Specifically, InGeneron proposes a subgroup analysis focusing on patients who entered the trial with moderate VAS pain scores, determined by the literature to be between 30 and 60 (on a scale of 0 to 100, where 0 indicated no pain and 100 indicates maximum pain). In clinical research, especially for conditions with variable symptoms like knee OA, selecting a patient population that best represents those who would benefit from the treatment in a real-world setting is crucial for interpreting the effectiveness of a therapeutic intervention. The reasons for conducting a subgroup analysis of patients with moderate pain scores at baseline are as follows:
- Sensitivity to Change: Patients with moderate pain scores are in the mid-range of the VAS Pain score and thus may have a greater sensitivity to change. This means that improvements or deteriorations in pain and function can be more readily detected than in patients with mild or severe pain, where a floor or ceiling effect can mask changes.
- Optimization of Treatment Effects: For regenerative therapies, patients with severe pain might experience significant pain relief and joint function improvement by repeated application of the therapy rather than a single application. Conversely, patients with mild pain may not show dramatic improvements simply because their baseline pain is already low. Moderate pain patients stand to show a more pronounced response, thus providing a clearer measure of treatment efficacy.

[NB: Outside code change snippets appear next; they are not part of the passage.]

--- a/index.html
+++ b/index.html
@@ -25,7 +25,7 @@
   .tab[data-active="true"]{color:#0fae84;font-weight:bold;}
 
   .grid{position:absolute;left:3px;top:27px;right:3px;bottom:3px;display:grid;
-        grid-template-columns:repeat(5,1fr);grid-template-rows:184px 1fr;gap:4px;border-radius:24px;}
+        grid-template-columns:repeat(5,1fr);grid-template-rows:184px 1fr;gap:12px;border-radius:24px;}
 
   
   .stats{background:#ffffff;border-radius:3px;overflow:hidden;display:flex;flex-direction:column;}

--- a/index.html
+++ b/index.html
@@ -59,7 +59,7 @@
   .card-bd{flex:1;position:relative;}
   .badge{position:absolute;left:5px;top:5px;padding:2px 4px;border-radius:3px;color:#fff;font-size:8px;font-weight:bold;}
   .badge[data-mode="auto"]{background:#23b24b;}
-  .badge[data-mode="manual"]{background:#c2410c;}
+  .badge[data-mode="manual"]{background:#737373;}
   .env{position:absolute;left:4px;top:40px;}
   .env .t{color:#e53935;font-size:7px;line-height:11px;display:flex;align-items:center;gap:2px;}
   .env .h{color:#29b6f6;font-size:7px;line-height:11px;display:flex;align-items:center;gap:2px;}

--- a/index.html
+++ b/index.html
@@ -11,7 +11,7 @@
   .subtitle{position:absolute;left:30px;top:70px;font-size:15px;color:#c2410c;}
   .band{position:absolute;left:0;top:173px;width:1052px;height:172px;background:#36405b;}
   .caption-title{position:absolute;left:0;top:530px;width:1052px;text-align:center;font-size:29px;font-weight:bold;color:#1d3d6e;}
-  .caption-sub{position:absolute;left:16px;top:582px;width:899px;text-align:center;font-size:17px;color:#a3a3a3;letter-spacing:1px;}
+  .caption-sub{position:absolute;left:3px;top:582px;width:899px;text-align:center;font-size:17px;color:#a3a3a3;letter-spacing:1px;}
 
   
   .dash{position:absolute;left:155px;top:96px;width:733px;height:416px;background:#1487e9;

- Real-world Applicability: Targeting the subgroup of patients with moderate pain scores for analysis mirrors the likely real-world use of the therapy. It is this group of patients that clinicians are often deciding whether to treat with conservative management or advance to more interventional therapies like InGeneron’s regenerative cell therapy.
- Guideline and Policy Influence: Focusing on this subgroup could influence clinical guidelines and insurance policies by providing strong evidence for when and for whom these treatments are most effective, thereby affecting treatment protocols and access to care.

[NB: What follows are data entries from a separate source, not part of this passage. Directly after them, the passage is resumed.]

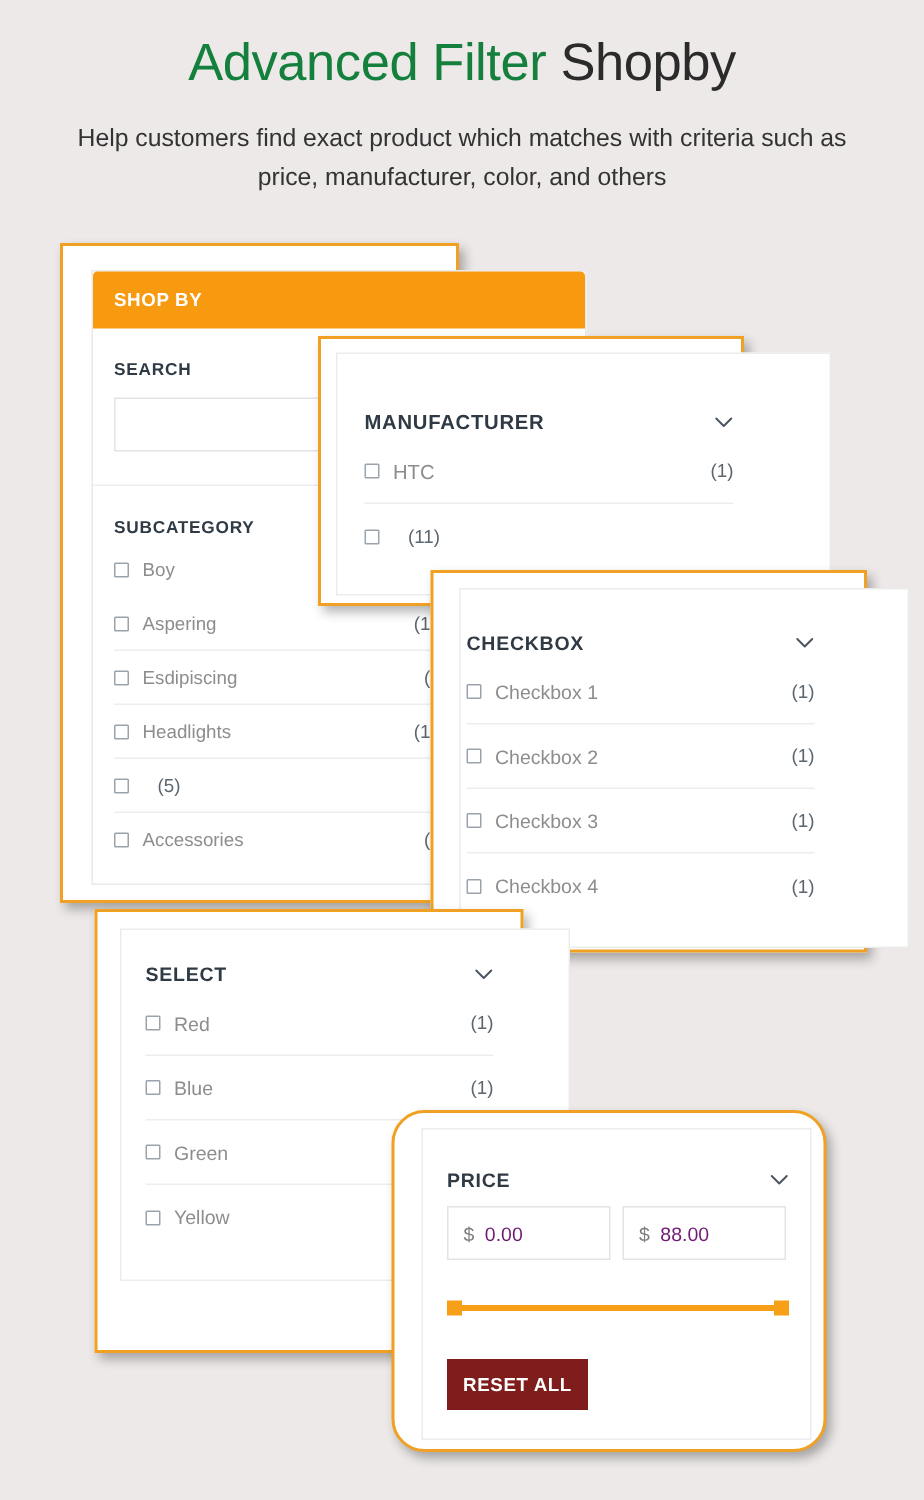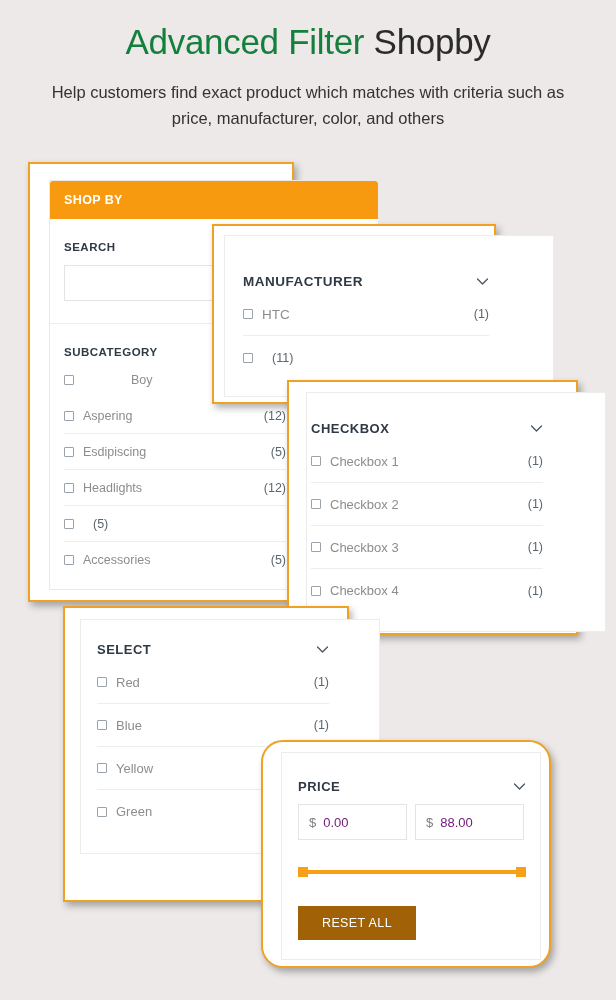--- a/index.html
+++ b/index.html
@@ -45,7 +45,7 @@
 
   
   #panel-shopby {
-    left: 28px; top: 162px;
+    left: 40px; top: 162px;
     width: 266px; height: 440px;
     z-index: 1;
   }

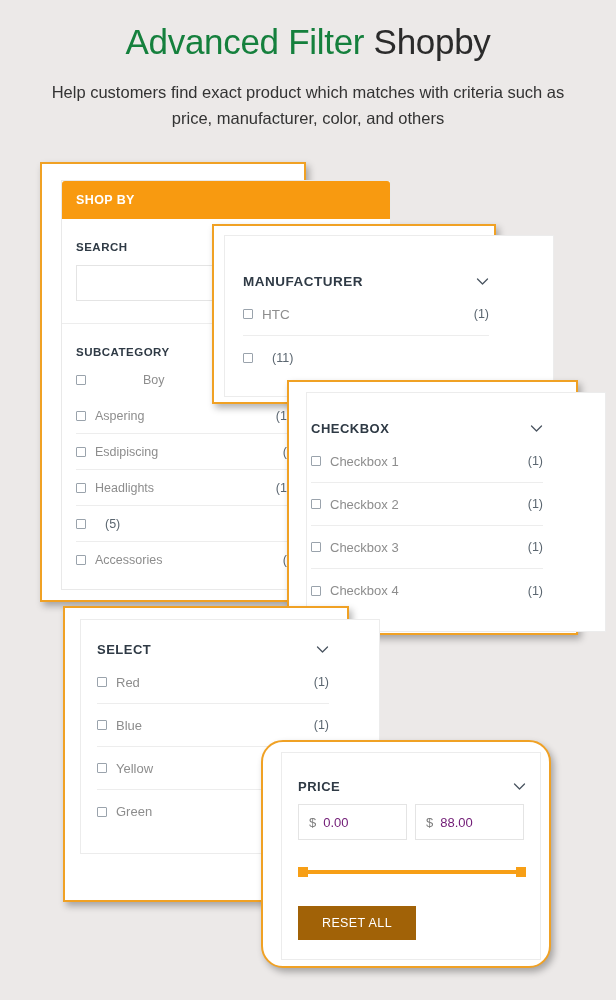--- a/index.html
+++ b/index.html
@@ -101,7 +101,7 @@
     border-bottom: 1px solid #ededed;
   }
   .frow:last-child { border-bottom: none; }
-  .frow.noline { border-bottom: none; gap: 48px; }
+  .frow.noline { border-bottom: none; }
   .cbox {
     width: 10px; height: 10px;
     border: 1.3px solid #9aa3ac;

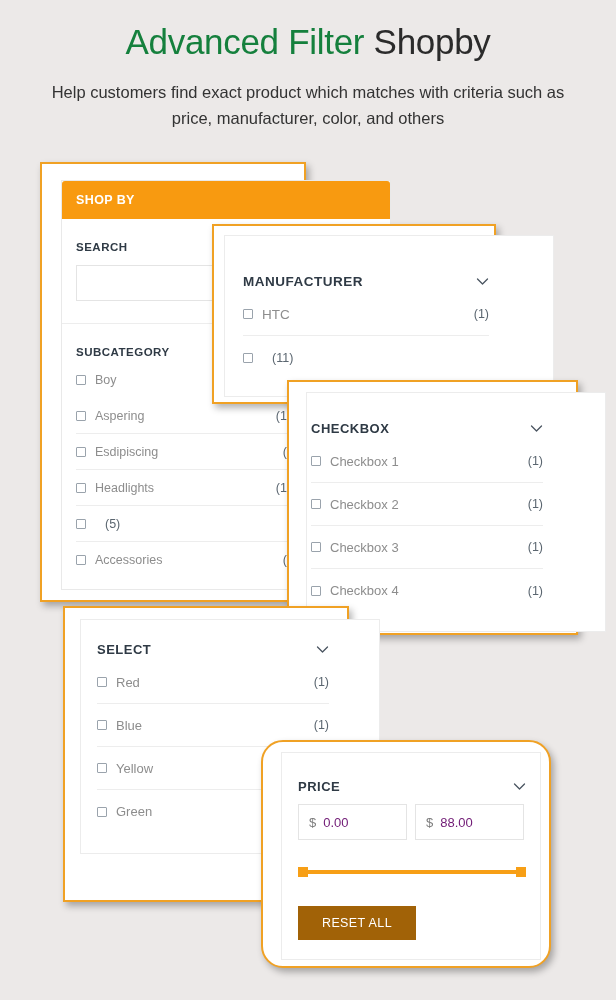--- a/index.html
+++ b/index.html
@@ -403,12 +403,12 @@
       </div>
       <div class="frow">
         <span class="cbox"></span>
+        <span class="frow-label">Green</span>
+        <span class="frow-count"></span>
+      </div>
+      <div class="frow">
+        <span class="cbox"></span>
         <span class="frow-label">Yellow</span>
-        <span class="frow-count"></span>
-      </div>
-      <div class="frow">
-        <span class="cbox"></span>
-        <span class="frow-label">Green</span>
         <span class="frow-count"></span>
       </div>
     </div>

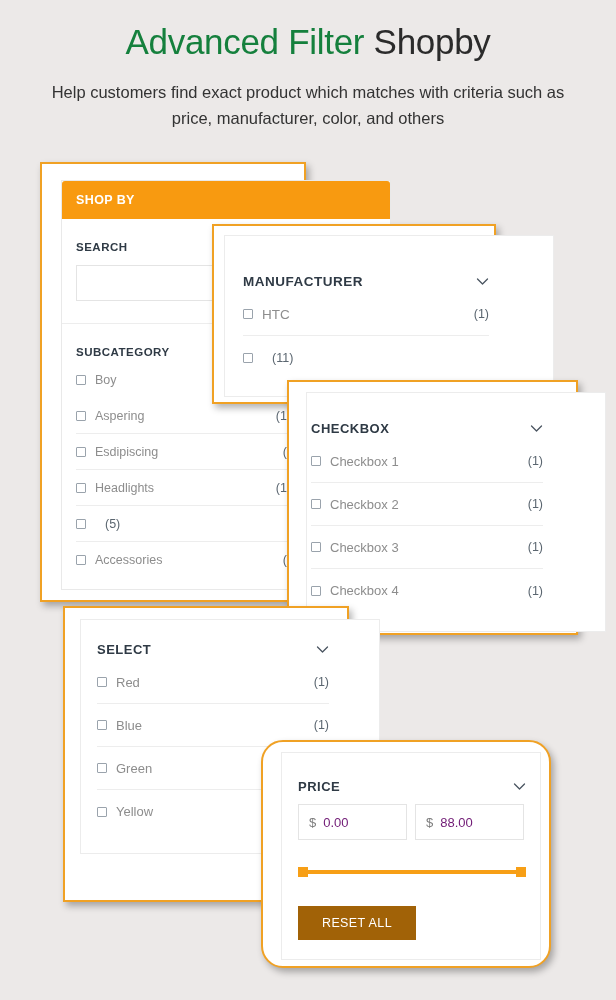--- a/index.html
+++ b/index.html
@@ -247,11 +247,11 @@
 
   .reset-btn {
     margin-top: 29px;
-    width: 118px; height: 34px;
-    background: #a16207;
+    width: 94px; height: 34px;
+    background: #7f1d1d;
     color: #ffffff;
     font-size: 12.5px;
-    font-weight: 400;
+    font-weight: 700;
     letter-spacing: 0.4px;
     display: flex;
     align-items: center;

InGeneron’s Transpose RT cell therapy platform consists of a processing unit, a set of disposables, and Matrase, a proprietary enzyme mixture. The platform allows the isolation of regenerative cells from the patients' own adipose tissue at point-of-care for same-day treatment. The cells are re-administered into the patient’s damaged tissue by injection under ultrasound or fluoroscopic guidance. The Transpose RT System is available in the United States for research purposes only.
InGeneron is a clinical-stage biotechnology company developing novel evidence-based cell therapies. The company is focused on helping patients impacted by orthopedic conditions and is conducting several clinical trials to validate its technology as a disease-modifying treatment. Based on more than 20 years of research, InGeneron is dedicated to developing therapies supported by clinical evidence and approved by the FDA.